Ha pasado ya algún tiempo desde aquello, y en general me he sentido bien. Al principio me alarmaba cualquier mancha en el cuerpo, cualquier malestar estomacal, cualquier indicio de estar perdiendo peso. En dos ocasiones sí he tenido defensas bajas, y es ahí donde uno dice “ay güey!!”. Fiebre, inflamación de ganglios, migraña marca diablo, diarrea severa, deshidratación. La segunda vez fue hace poco, en diciembre. Eran las 2 de la mañana y la 6ª vez que me levantaba para ir al baño. Y me atacó. No el virus, la depresión. Por saberme en una ciudad extraña, lejos de la familia, sin posibilidad (o el valor, más bien) de decirles lo que me pasa. Vaya, que me sentí hasta sin amigos, que era yo solo y que no podía ni debía involucrar a nadie más en este problema. Había olvidado que, aunque pocos, en el tiempo que llevo viviendo aquí he hecho excelentes amigos que saben de mi situación y en todo momento me han expresado su apoyo y hacen que mi ánimo se mantenga elevado. Y aunque parezca cursi, bien dicen que cuando más oscura parece la noche, es porque ya va a amanecer. Al día siguiente me sentí en mejor disposición. Vaya, que hasta los síntomas se fueron atenuando y me repuse en poco tiempo.

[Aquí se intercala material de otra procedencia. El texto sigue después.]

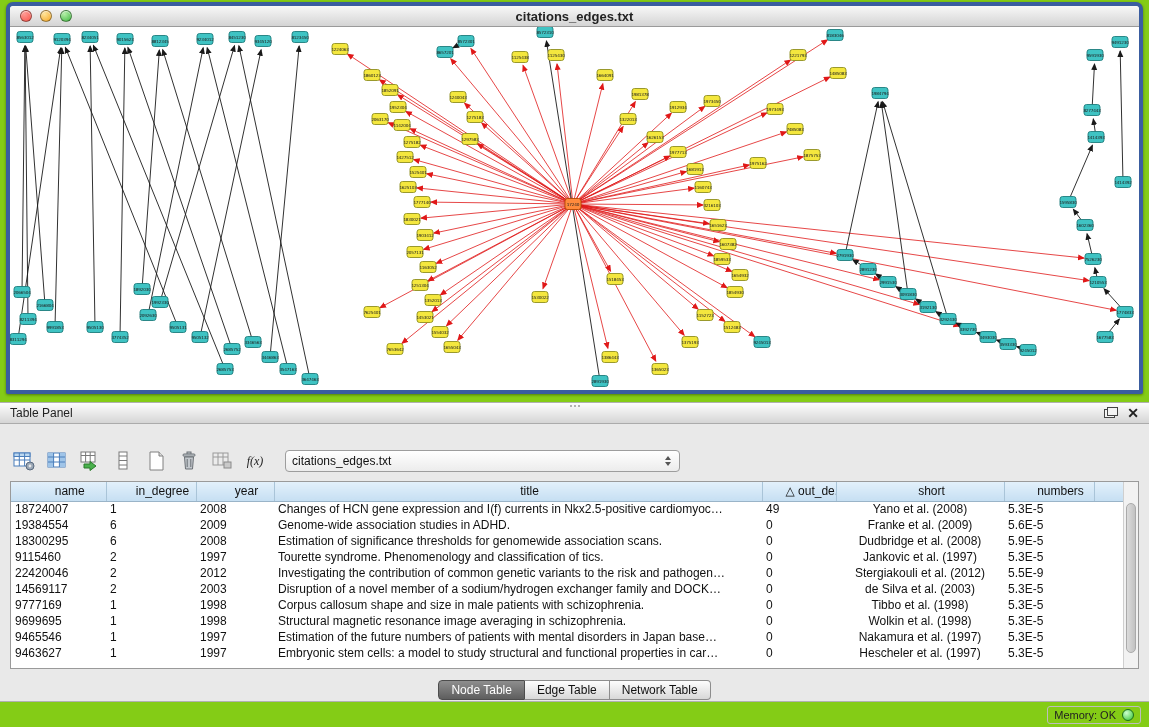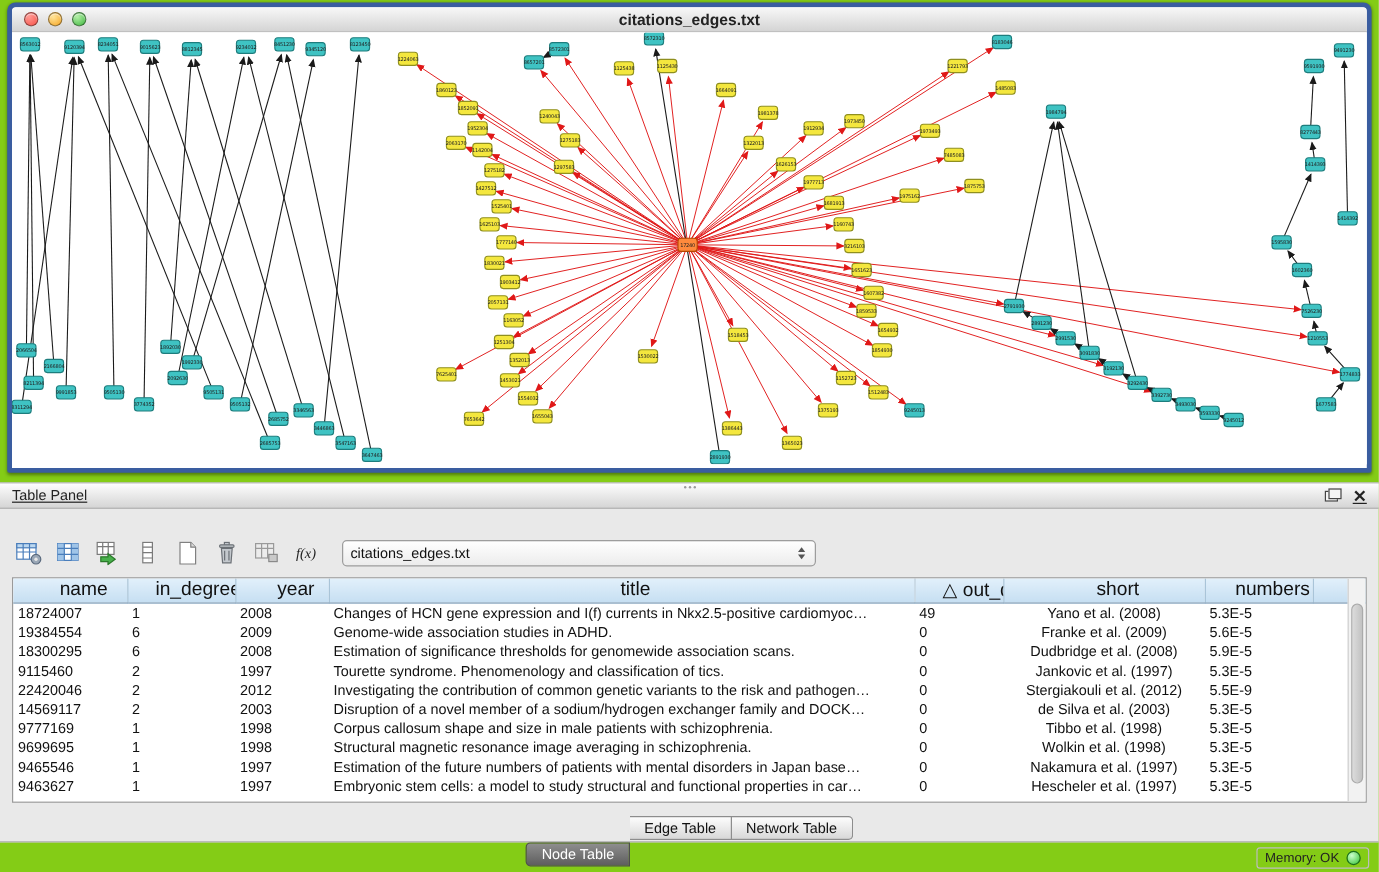--- a/index.html
+++ b/index.html
@@ -28,7 +28,7 @@
   .table-panel { position:absolute; left:0; top:402px; width:1149px; height:300px;
                  background:#e9e9e9; border-top:1px solid #b0b0b0; border-bottom:1px solid #b0b0b0; }
   .panel-header { height:21px; background:linear-gradient(#fdfdfd,#d5d5d5); border-bottom:1px solid #ababab;
-                  display:flex; align-items:center; padding:1px 10px; font-size:12px; color:#222; position:relative;text-decoration:underline; }
+                  display:flex; align-items:center; padding:1px 10px; font-size:12px; color:#222; position:relative; }
   .grip { position:absolute; left:50%; top:2px; transform:translateX(-50%); display:flex; gap:2px; }
   .grip i { width:2px; height:2px; background:#9a9a9a; border-radius:50%; display:block; }
   .ph-icons { margin-left:auto; display:flex; align-items:center; gap:12px; }

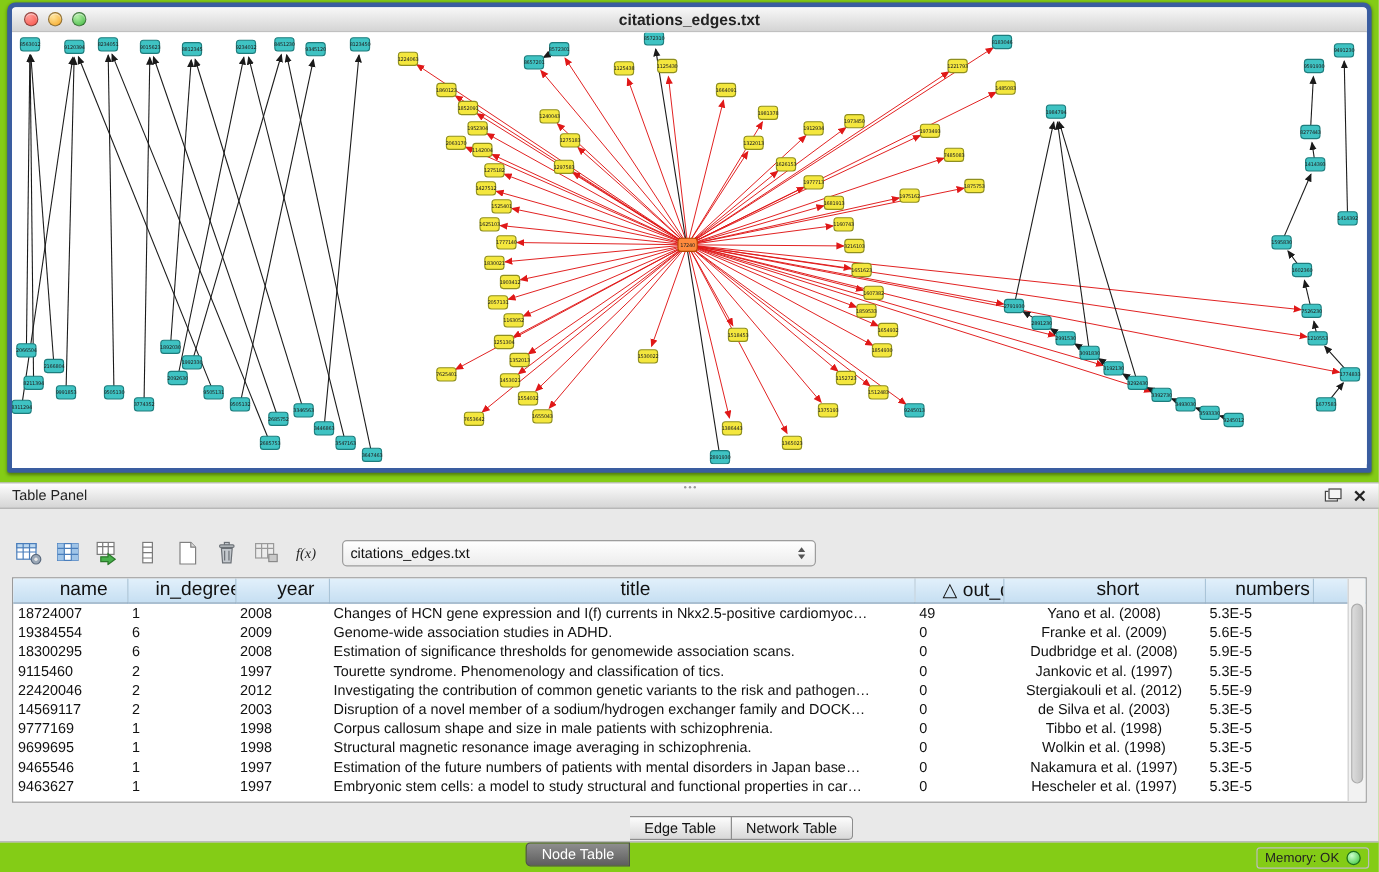--- a/index.html
+++ b/index.html
@@ -52,7 +52,7 @@
   .table-container { position:relative; margin:0 3px; border:1px solid #9a9a9a; background:#fff; height:188px; overflow:hidden; }
   table { table-layout:fixed; border-collapse:collapse; width:100%; font-size:12px; color:#111; }
   thead th { height:19px; background:linear-gradient(#e2f0fb,#c6dff2); border-right:1px solid #a9c4d8;
-             border-bottom:1px solid #9ab4c8; font-weight:normal; font-size:16px; text-align:center;
+             border-bottom:1px solid #9ab4c8; font-weight:normal; font-size:12px; text-align:center;
              overflow:hidden; white-space:nowrap; cursor:pointer;padding-left:23px; }
   tbody td { height:16px; padding:0 4px; white-space:nowrap; overflow:hidden; text-overflow:ellipsis; }
   td.c5 { text-align:center; }

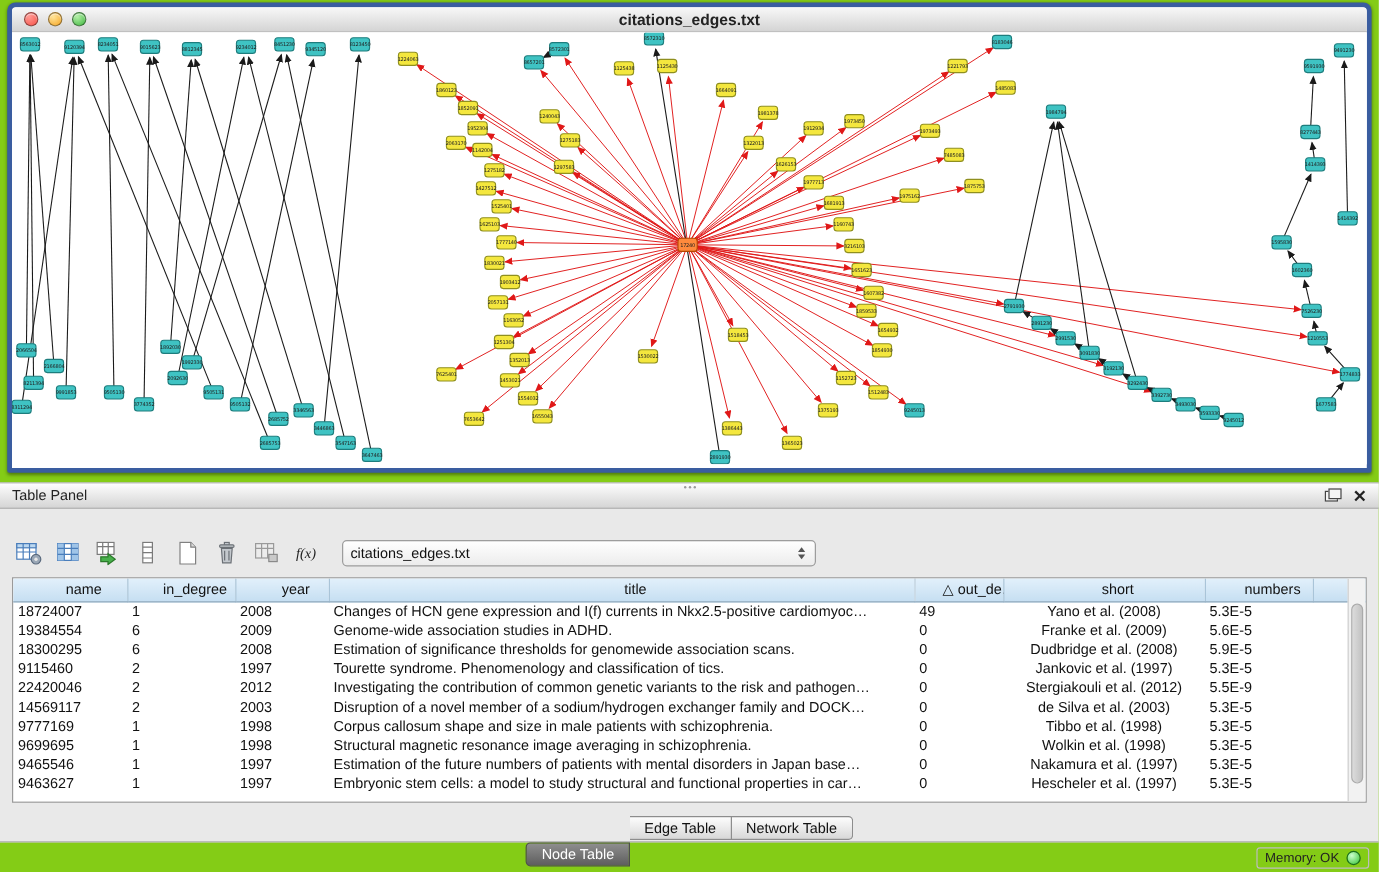--- a/index.html
+++ b/index.html
@@ -65,7 +65,7 @@
   .tab:first-child { border-radius:4px 0 0 4px; }
   .tab:last-child { border-radius:0 4px 4px 0; border-left:none; }
   .tab.mid { border-left:none; }
-  .tab.selected { background:linear-gradient(#8e8e8e,#5e5e5e); color:#fff; border-color:#4d4d4d;margin-top:22px; }
+  .tab.selected { background:linear-gradient(#8e8e8e,#5e5e5e); color:#fff; border-color:#4d4d4d; }
 
   
   .statusbar { position:absolute; left:0; bottom:0; width:1149px; height:25px;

Nunca he tenido una actitud resentida, ni ando por la vida buscando con quien desquitarme. El trabajo, el gimnasio y el blog me hacen concentrarme en lo que es verdaderamente importante: en hacer que este tiempo que tengo disponible sea de verdad valioso y significativo. Sigo haciendo nuevos amigos. Hay quienes lo saben. Hay quienes no. Hay quienes me aceptan tal cual. Hay quienes ponen distancia de por medio. Es natural. Los entiendo en sus temores. El amar lo que hago en el trabajo es una excelente terapia. Y la responsabilidad de cuidar, no tanto a mí sino a quien esté conmigo, ahora es ineludible. Además, con el accidente de diciembre caí en la cuenta de que podemos estar en un segundo y al siguiente ya no, por causas sumamente diversas. Así que he dejado de preocuparme por el “cuánto”. Ahora me ocupo del “cómo”. En mi caso, no siendo una estadística más.
Vivo con, y sobre todo, a pesar del VIH.